NBC.com Websites Hacked to Spread Citadel Banking-Theft Malware

The rampage of hackers, purportedly out of China, have set their sights on large U.S.-based websites in what could turn into a hacking-spree seeking sites like NBC.com, which is suspected to have spread malware after being attacked this week.

The NBC.com site was hacked Thursday hit by what is believed to be a drive-by-download attack where malware is downloaded onto computers that simply visit the hacked site. Although the problem was resolved in a relatively quick manner, experts believe that many visitors to the site could have had their computer infected with malicious software identified as a variation of the Citadel Trojan.

The media is in a whirlwind of reports that hackers are busier than ever in an attempt to hack various large entities in the United States. So far, it is believed by experts that these hackers, potentially gangs out of China or Eastern Europe, have set their eyes on a multitude of large websites and have been successful with attacks on Facebook, Twitter, Apple and now NBC.com.

It is rather a stark coincidence that President Barak Obama announced new efforts to ramp up cybersecurity in the U.S. just last week in the State of the Union Address. Could hackers have taken the cybersecurity call by the President as a reason to make their attacks now?

Analysis of the recent NBC.com site hack has uncovered the malware being spread was known as a newer variation of the Citadel Trojan, a treacherous Trojan primarily used by criminals for pilfering online banking data and cyber-espionage.
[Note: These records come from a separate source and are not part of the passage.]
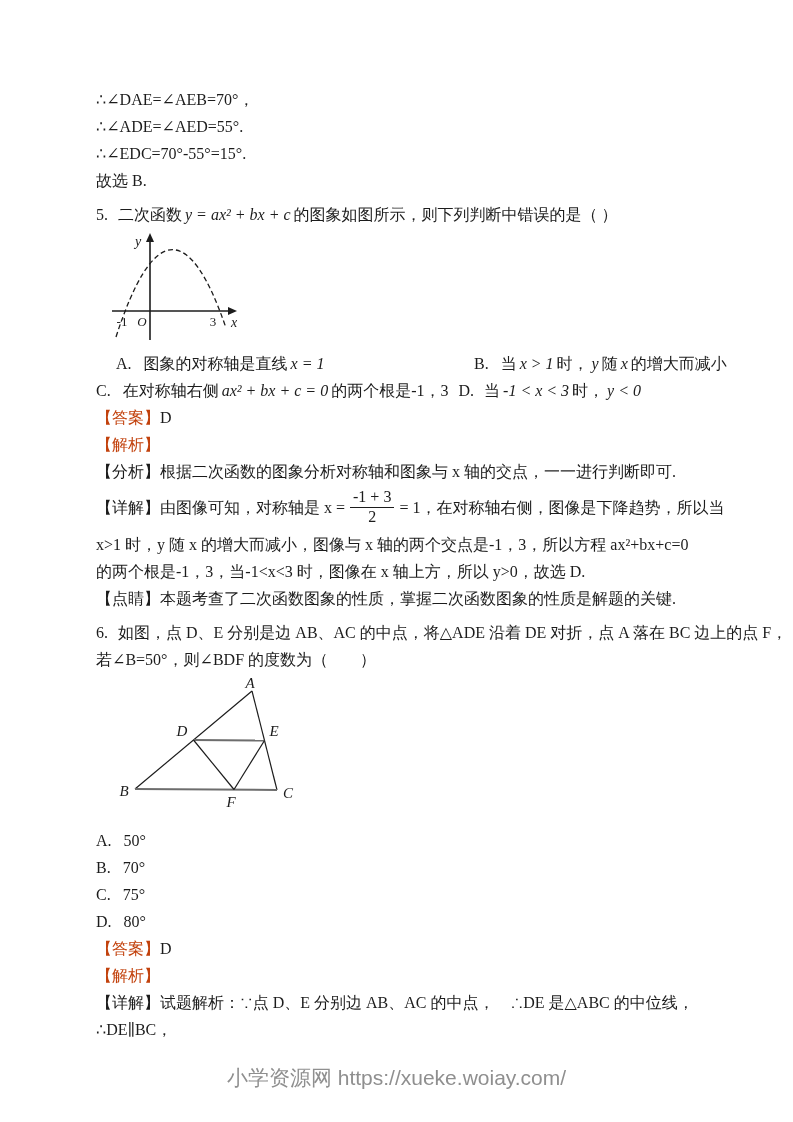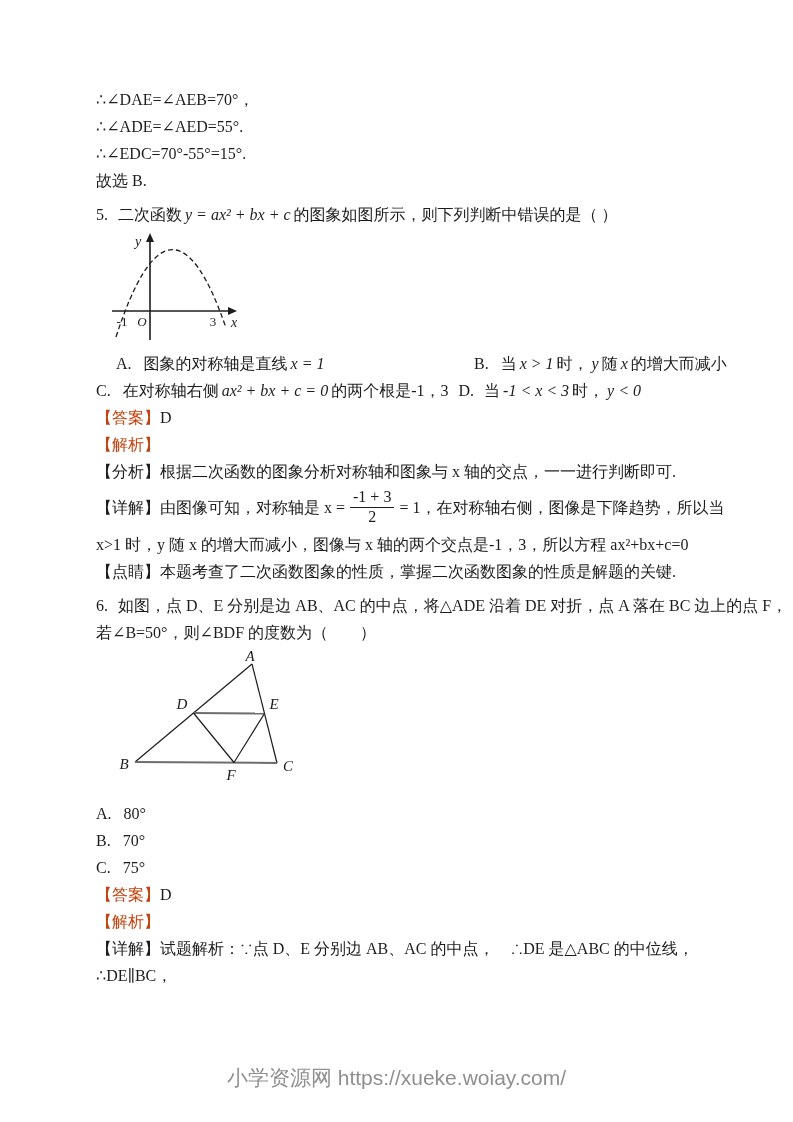--- a/index.html
+++ b/index.html
@@ -98,6 +98,7 @@
 
   <p class="line frac-line"><span>【详解】</span><span>由图像可知，对称轴是 x =</span><span class="frac"><span class="num">-1 + 3</span><span class="den">2</span></span><span>= 1</span><span>，在对称轴右侧，图像是下降趋势，所以当</span></p>
   <p class="line"><span>x&gt;1 时，y 随 x 的增大而减小，图像与 x 轴的两个交点是-1，3，所以方程 ax²+bx+c=0</span></p>
+  <p class="line"><span>的两个根是-1，3，当-1&lt;x&lt;3 时，图像在 x 轴上方，所以 y&gt;0，故选 D.</span></p>
   <p class="line"><span>【点睛】</span><span>本题考查了二次函数图象的性质，掌握二次函数图象的性质是解题的关键.</span></p>
 
   <p class="line q-title"><span class="stem-num">6.</span><span>如图，点 D、E 分别是边 AB、AC 的中点，将△ADE 沿着 DE 对折，点 A 落在 BC 边上的点 F，</span></p>

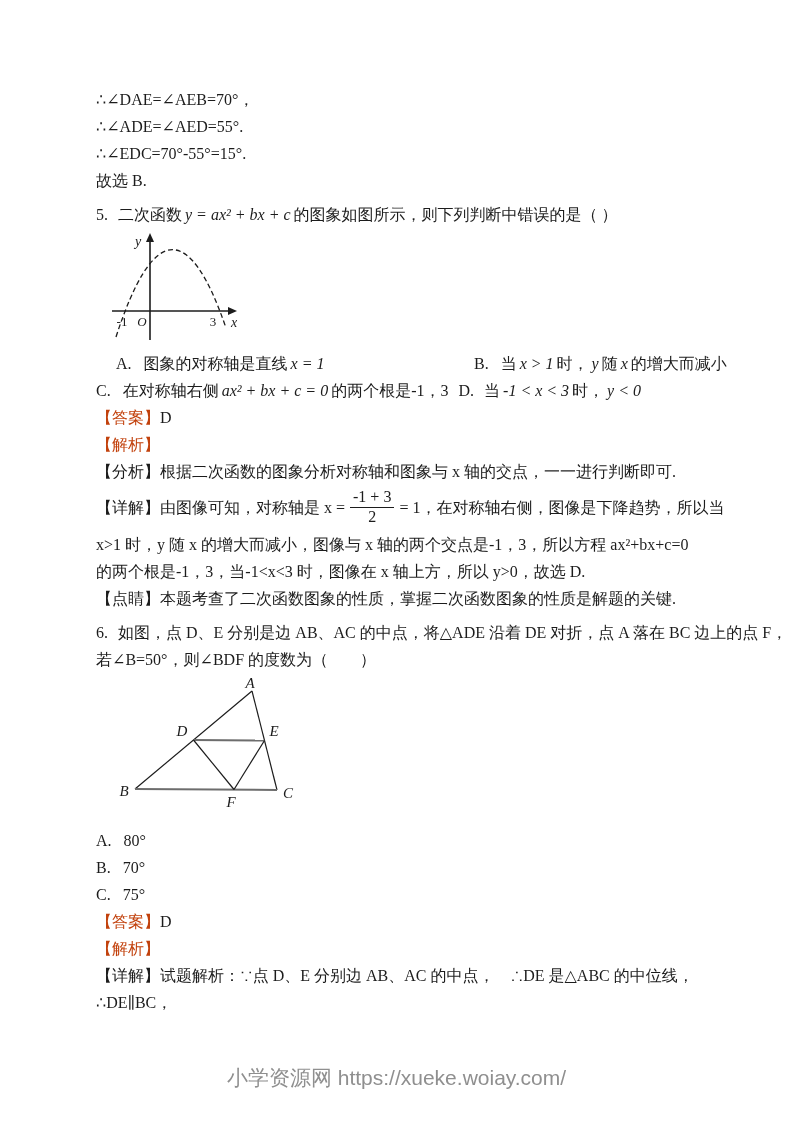--- a/index.html
+++ b/index.html
@@ -123,7 +123,7 @@
     </svg>
   </div>
 
-  <p class="line"><span class="opt-label">A.</span><span>80°</span></p>
+  <p class="line"><span class="opt-label">A.</span><span>50°</span></p>
   <p class="line"><span class="opt-label">B.</span><span>70°</span></p>
   <p class="line"><span class="opt-label">C.</span><span>75°</span></p>
 

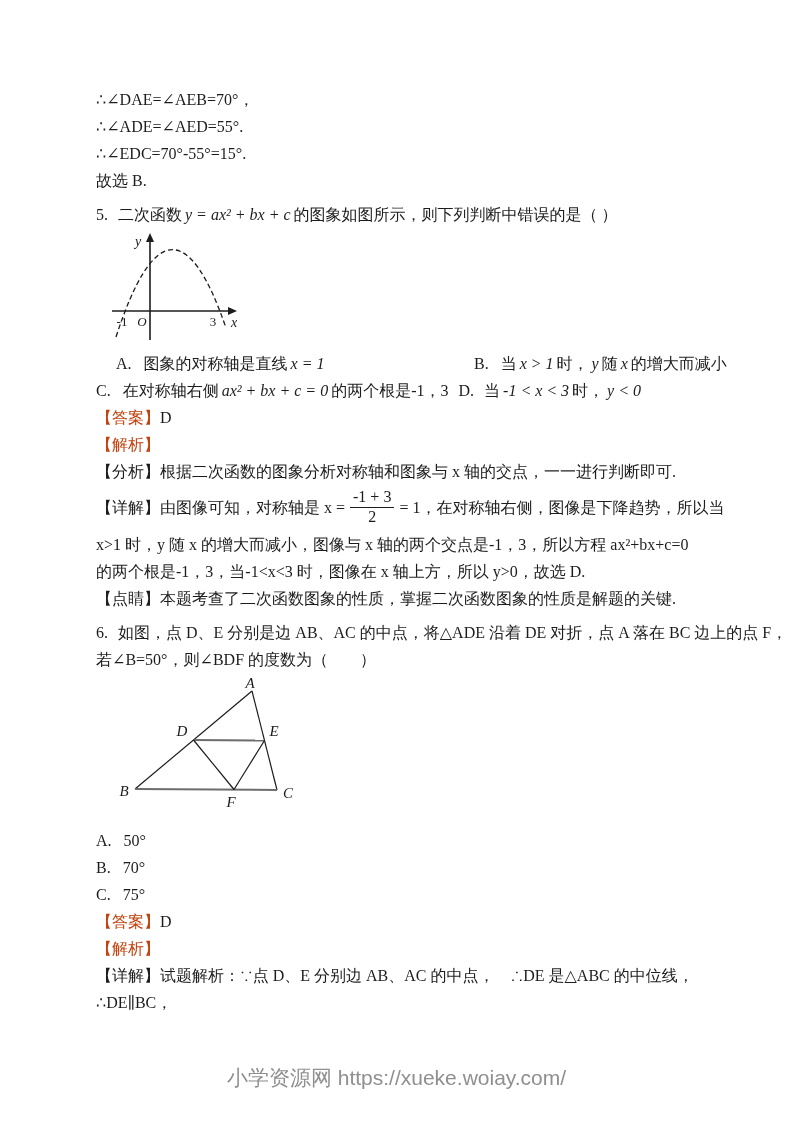--- a/index.html
+++ b/index.html
@@ -126,6 +126,7 @@
   <p class="line"><span class="opt-label">A.</span><span>50°</span></p>
   <p class="line"><span class="opt-label">B.</span><span>70°</span></p>
   <p class="line"><span class="opt-label">C.</span><span>75°</span></p>
+  <p class="line"><span class="opt-label">D.</span><span>80°</span></p>
 
   <p class="line"><span class="tag-blue">【答案】</span><span>D</span></p>
   <p class="line"><span class="tag-blue">【解析】</span></p>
At the time of the NBC.com hacking, while infecting computers visiting the site, many security firms warned computer users not to visit NBC's site at the moment, in addition to other NBC.com sites, such as Lake Night with Jimmy Fallon, Jay Leno's garage and others. The particular version of the Citadel Trojan is not a widely detected malware threat. In fact, it was said by the Dutch security firm Fox-IT on a blog post, "This version of Citadel is only recognizable by 3 out of the 46 antivirus programs on virustotal.com."
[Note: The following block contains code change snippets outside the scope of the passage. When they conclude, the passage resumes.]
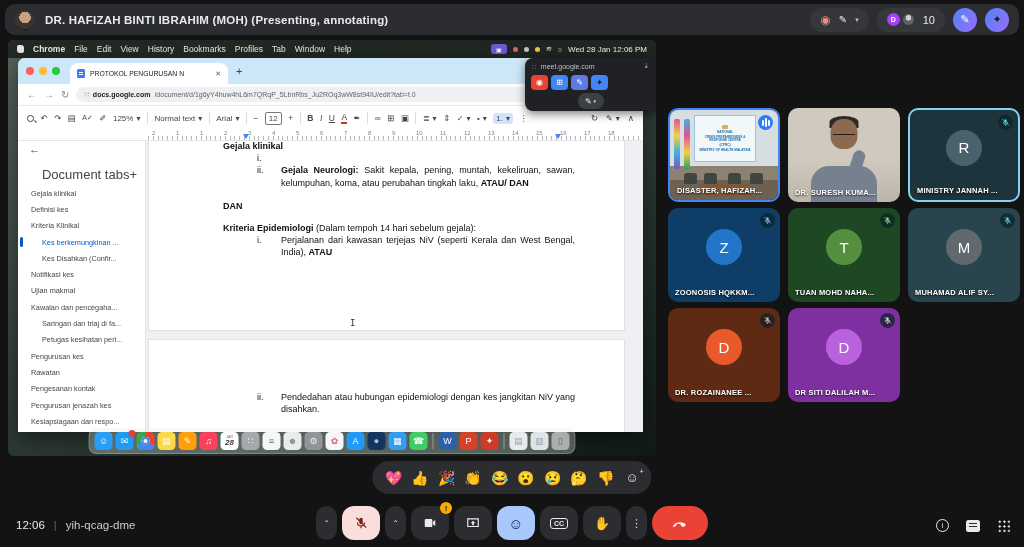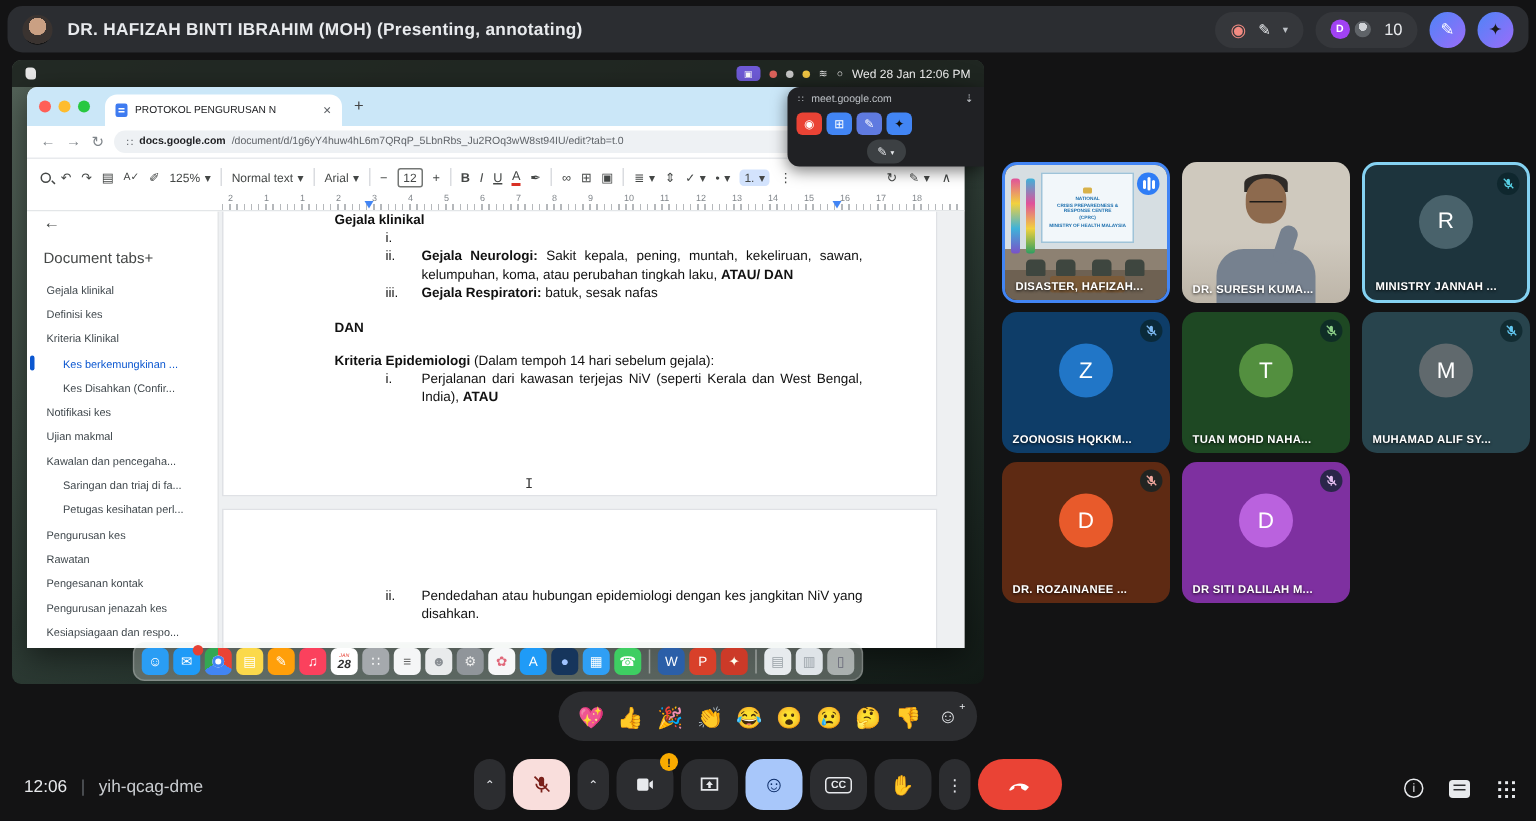--- a/index.html
+++ b/index.html
@@ -253,6 +253,18 @@
   <section class="screen">
     <div class="macbar">
       <span class="apple"></span>
+      <span class="macmenus" id="mac-menus">
+          <span>Chrome</span>
+          <span>File</span>
+          <span>Edit</span>
+          <span>View</span>
+          <span>History</span>
+          <span>Bookmarks</span>
+          <span>Profiles</span>
+          <span>Tab</span>
+          <span>Window</span>
+          <span>Help</span>
+        </span>
       <span class="mac-right">
         <span class="cam-pill">▣</span>
         <span class="sdot" style="background:#e0645c"></span>

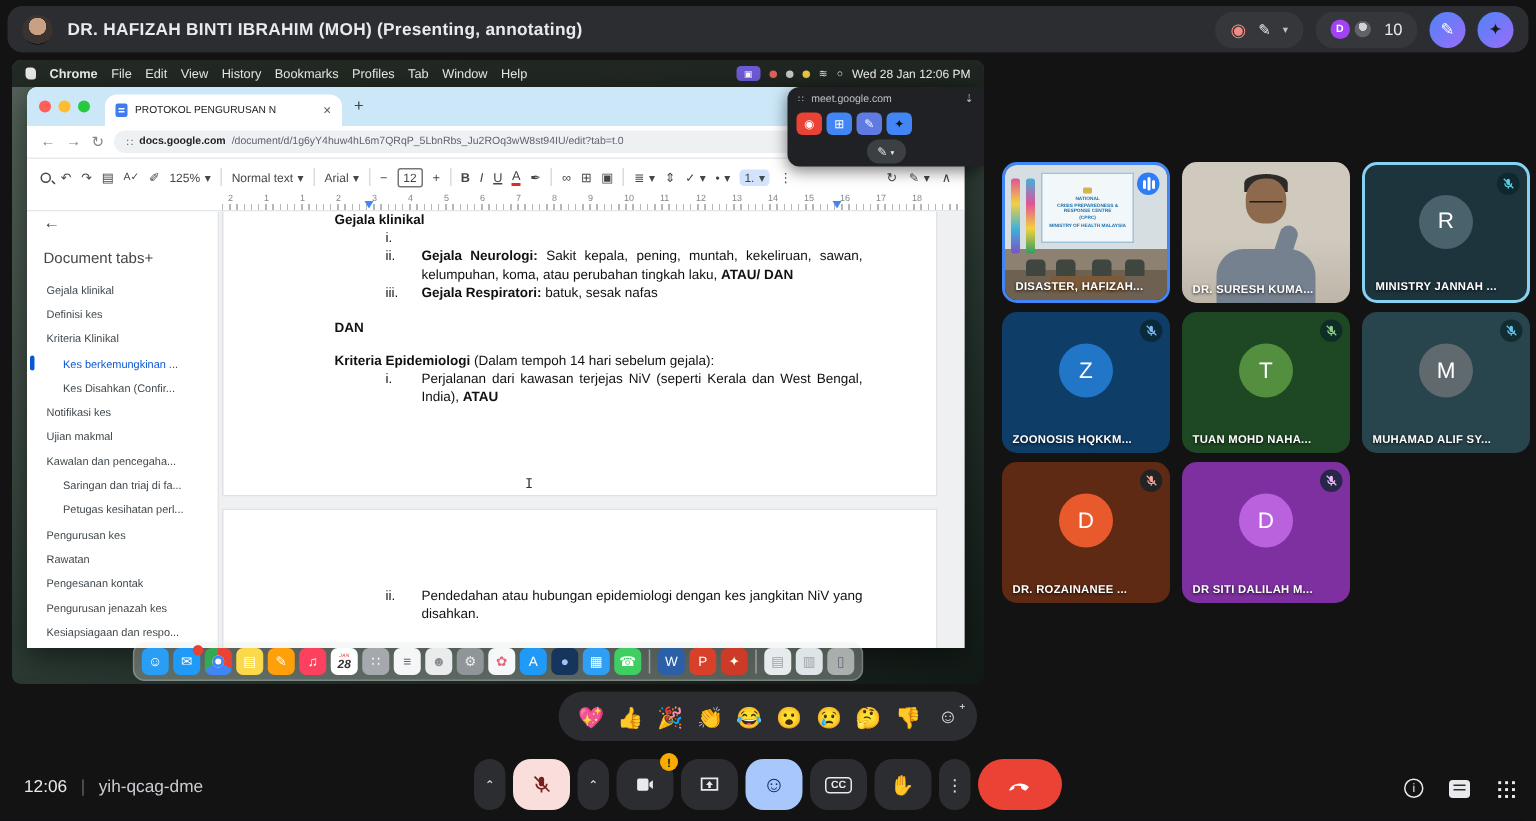--- a/index.html
+++ b/index.html
@@ -91,8 +91,8 @@
   .docbody { position:absolute; left:0; right:0; top:83px; bottom:0; display:flex; }
   .doctabs { width:128px; background:#fff; border-right:1px solid #e4e6e8; position:relative; padding-top:2px; }
   .dt-back { position:absolute; left:11px; top:2px; font-size:11px; color:#444746; }
-  .dt-head { position:absolute; left:11px; right:8px; top:26px; display:flex; justify-content:flex-start;
-             font-size:10px; color:#444746; }
+  .dt-head { position:absolute; left:11px; right:8px; top:26px; display:flex; justify-content:flex-end;
+             font-size:13px; color:#444746; }
   .dt-list { position:absolute; left:0; right:0; top:44px; }
   .dt-item { height:16.3px; display:flex; align-items:center; padding-left:13px; font-size:7.3px; color:#40484d;
              position:relative; white-space:nowrap; overflow:hidden; }

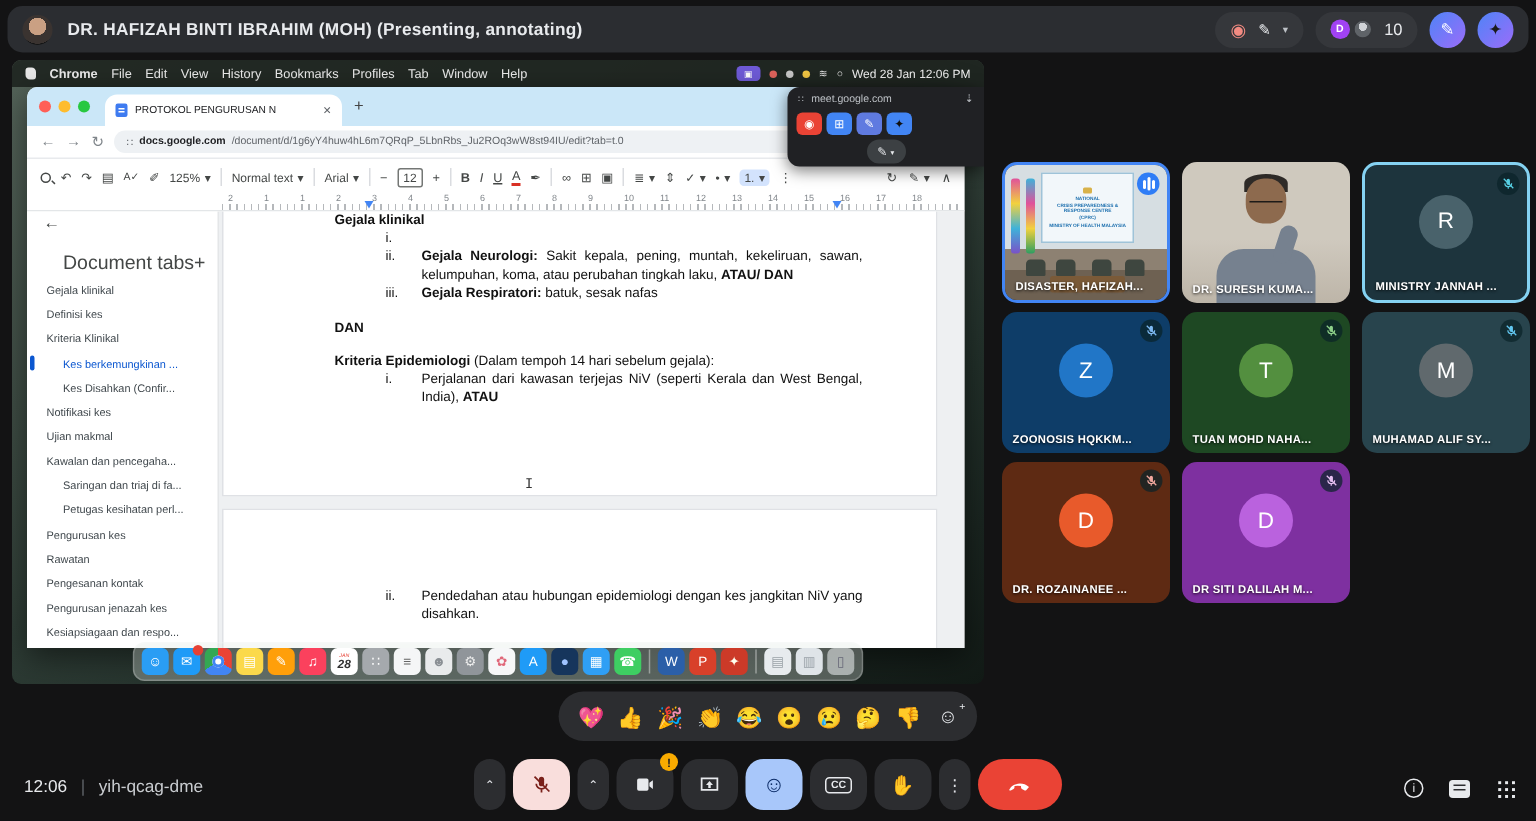--- a/index.html
+++ b/index.html
@@ -408,10 +408,6 @@
                   <span class="num">ii.</span>
                   <span class="txt"><b>Gejala Neurologi:</b> Sakit kepala, pening, muntah, kekeliruan, sawan, kelumpuhan, koma, atau perubahan tingkah laku, <b>ATAU/ DAN</b></span>
                 </div>
-                <div class="li">
-                  <span class="num">iii.</span>
-                  <span class="txt"><b>Gejala Respiratori:</b> batuk, sesak nafas</span>
-                </div>
               </div>
             <div class="conn">DAN</div>
             <div class="epi-h"><b>Kriteria Epidemiologi</b><span> (Dalam tempoh 14 hari sebelum gejala):</span></div>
With this type of Citadel Trojan on the loose, we could easily see future attacks lead to an outbreak of an aggressive banking theft threat. Moreover, attackers are making use of exploit kits like the RedKit threat and Citadel crimeware toolkit to target PCs in an effort to steal U.S. financial institution account details. Many of these targeted financial institutions include some of the largest banks in the United States, such as Bank of America, Chase, USAA, Citibank, American Express, Schwab, Fifth Third Bank, Wells Fargo and others.

The video below, posted on Huffingtonpost.com as the attack took hold of the NBC.com site, is a news report of how the malware may have spread on the hacked NBC web pages, in addition to how similar hacking attacks have perpetuated across the U.S. recently.

Those who used the Google Chrome browser, with built-in malware detection features, were served a 'Danger: Malware Ahead!' warning screen (figure 1. below) instead of loading the infected site. Some affected computer users could have thought such a screen was related to the rash of Java attacks served up by hackers recently. Although this is plausible, it is yet another coincidence that the NBC.com hacking attack coincides with Oracle and Adobe releasing patches for several critical vulnerabilities found in Java, Reader and Acrobat.

Figure 1. Google Chrome browser displaying 'Danger: Malware Ahead!' notice when visiting NBC.com site during hacking on February 21, 2013.

For now, the NBC.com site has recovered from the hacking incident, and site visitors are no longer in danger of having their computer infected with malware. Currently, experts are still examining what exactly took place with the attack on NBC.com, possibly to learn what to expect in the next rash of attacks.